If you are not familiar with the concept of hardiness zones, click on the USDA link shown above and educate yourself. Zone designation is based on records of average low temperature that occurred from 1974-1986. The country is divided into 11 zones. The lower the number, the colder it gets.

Believe it or not, there is weather outside of the USA. I recall taking a stroll in Skibbereen, southern Ireland, a few years ago and admiring the Fuscia hedges. They were obviously hardy perennials there. This is Zone 9. The locals said it rarely went below freezing. The hardiness map says the average low temperature range is 20-30 degrees F. I note that my gardening pals in Nuremberg, Germany are zone 6, just like us. I would expect that the procedures I use for growing garlic would work there as well. Cold hardiness is a useful, international concept.

However, cold hardiness is only one important factor in plant growth. For instance, although the average low temperatures in southern Ireland look good for figs, I wonder if they get enough heat to ripen a crop. Rainfall, day-length and many other factors play a role in plant survival. I’m told that although Norway Maple is cold hardy in the southern states, it struggles under the high temperatures. Same thing with currents and gooseberries.

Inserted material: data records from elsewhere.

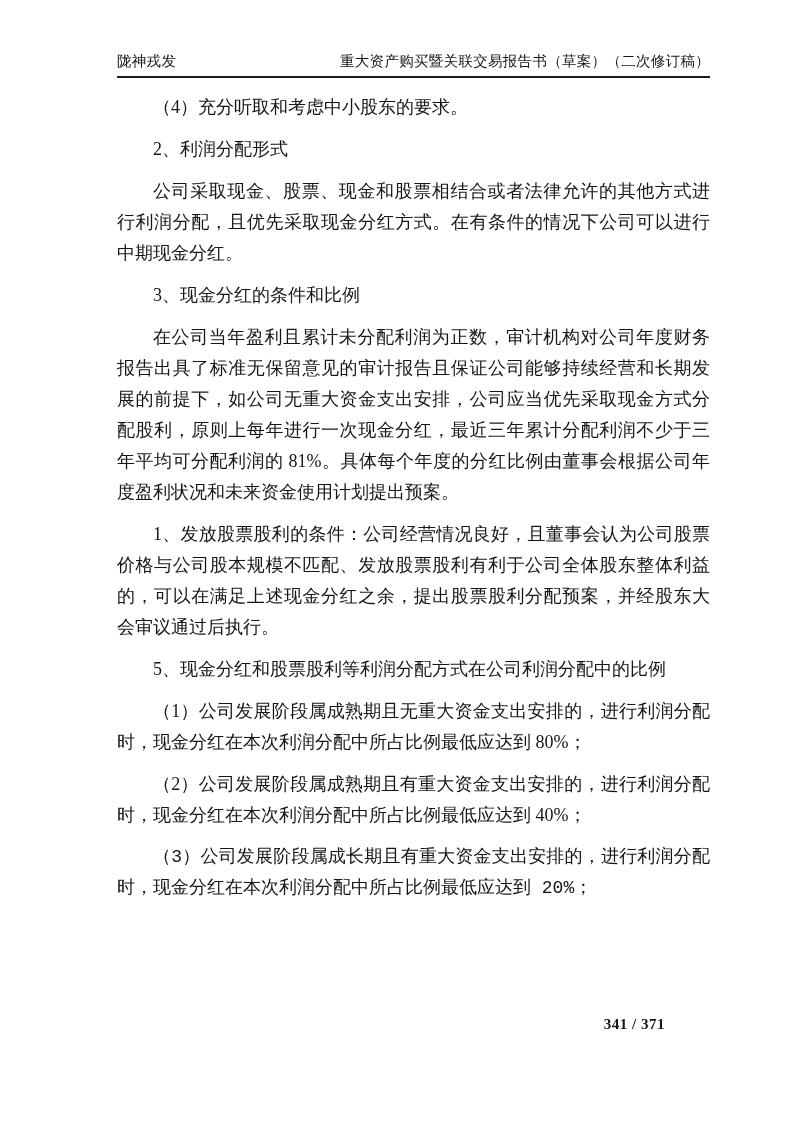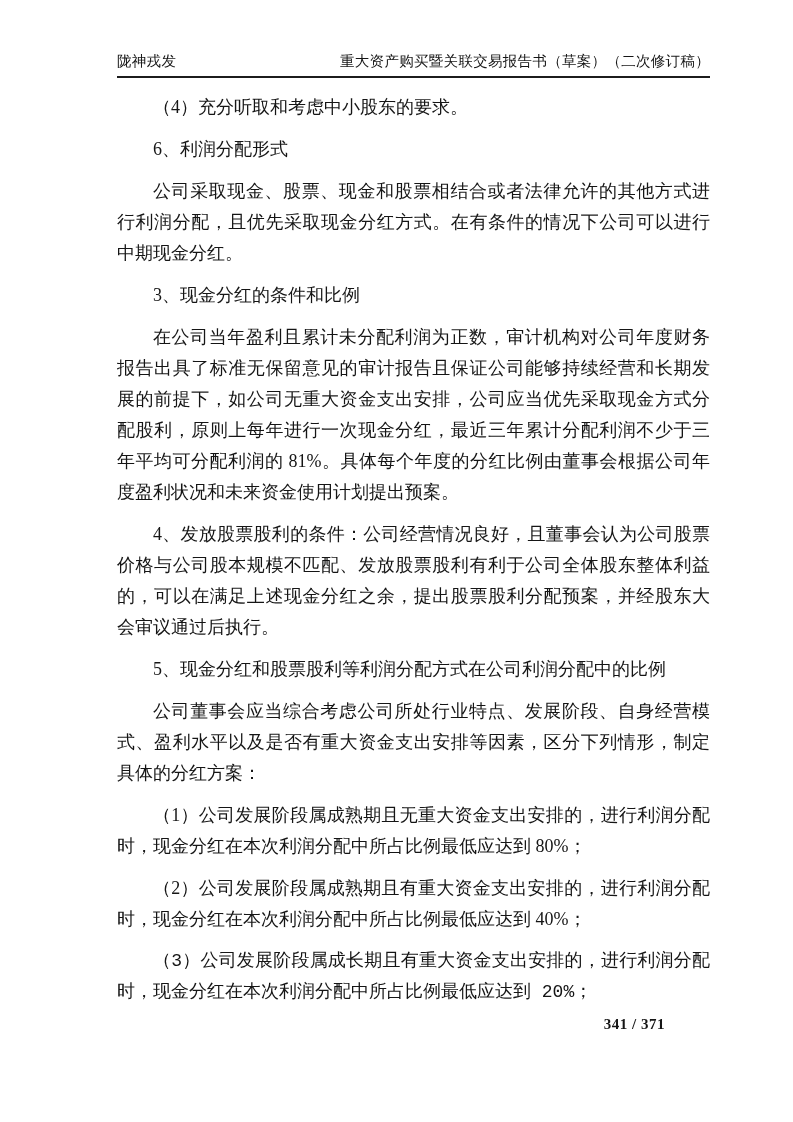--- a/index.html
+++ b/index.html
@@ -61,27 +61,26 @@
 
 <div class="page">
 
   <div class="header">
     <span class="header-left">陇神戎发</span>
     <span class="header-right">重大资产购买暨关联交易报告书（草案）（二次修订稿）</span>
   </div>
 
   <div class="content">
     <p>（4）充分听取和考虑中小股东的要求。</p>
-    <p>6、利润分配形式</p>
+    <p>2、利润分配形式</p>
     <p>公司采取现金、股票、现金和股票相结合或者法律允许的其他方式进行利润分配，且优先采取现金分红方式。在有条件的情况下公司可以进行中期现金分红。</p>
     <p>3、现金分红的条件和比例</p>
     <p>在公司当年盈利且累计未分配利润为正数，审计机构对公司年度财务报告出具了标准无保留意见的审计报告且保证公司能够持续经营和长期发展的前提下，如公司无重大资金支出安排，公司应当优先采取现金方式分配股利，原则上每年进行一次现金分红，最近三年累计分配利润不少于三年平均可分配利润的 81%。具体每个年度的分红比例由董事会根据公司年度盈利状况和未来资金使用计划提出预案。</p>
-    <p>4、发放股票股利的条件：公司经营情况良好，且董事会认为公司股票价格与公司股本规模不匹配、发放股票股利有利于公司全体股东整体利益的，可以在满足上述现金分红之余，提出股票股利分配预案，并经股东大会审议通过后执行。</p>
+    <p>1、发放股票股利的条件：公司经营情况良好，且董事会认为公司股票价格与公司股本规模不匹配、发放股票股利有利于公司全体股东整体利益的，可以在满足上述现金分红之余，提出股票股利分配预案，并经股东大会审议通过后执行。</p>
     <p>5、现金分红和股票股利等利润分配方式在公司利润分配中的比例</p>
-    <p>公司董事会应当综合考虑公司所处行业特点、发展阶段、自身经营模式、盈利水平以及是否有重大资金支出安排等因素，区分下列情形，制定具体的分红方案：</p>
     <p>（1）公司发展阶段属成熟期且无重大资金支出安排的，进行利润分配时，现金分红在本次利润分配中所占比例最低应达到 80%；</p>
     <p>（2）公司发展阶段属成熟期且有重大资金支出安排的，进行利润分配时，现金分红在本次利润分配中所占比例最低应达到 40%；</p>
     <p>（3）公司发展阶段属成长期且有重大资金支出安排的，进行利润分配时，现金分红在本次利润分配中所占比例最低应达到 20%；</p>
   </div>
 
   <div class="footer">
     <span>341 / 371</span>
   </div>
 
 </div>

There isn’t much you can do about the weather but it’s important to consider winter hardiness when deciding what plants you are going to grow. Professional horticulturists and plant sellers use the USDA hardiness zones as an official and useful guide.

Of course, gardeners are always pushing the limits. I’ve got a fig tree and crape myrtle in my yard and they are both of these are zone 7 plants. I expect them to be severely injured by low temperatures now and then. Both have been killed to the ground. They re-grow from below ground parts that were not exposed to the killing temperature. Pushing the limits of hardiness zones is OK for the amateur but you’d be nuts to start a fig farm in zone 6.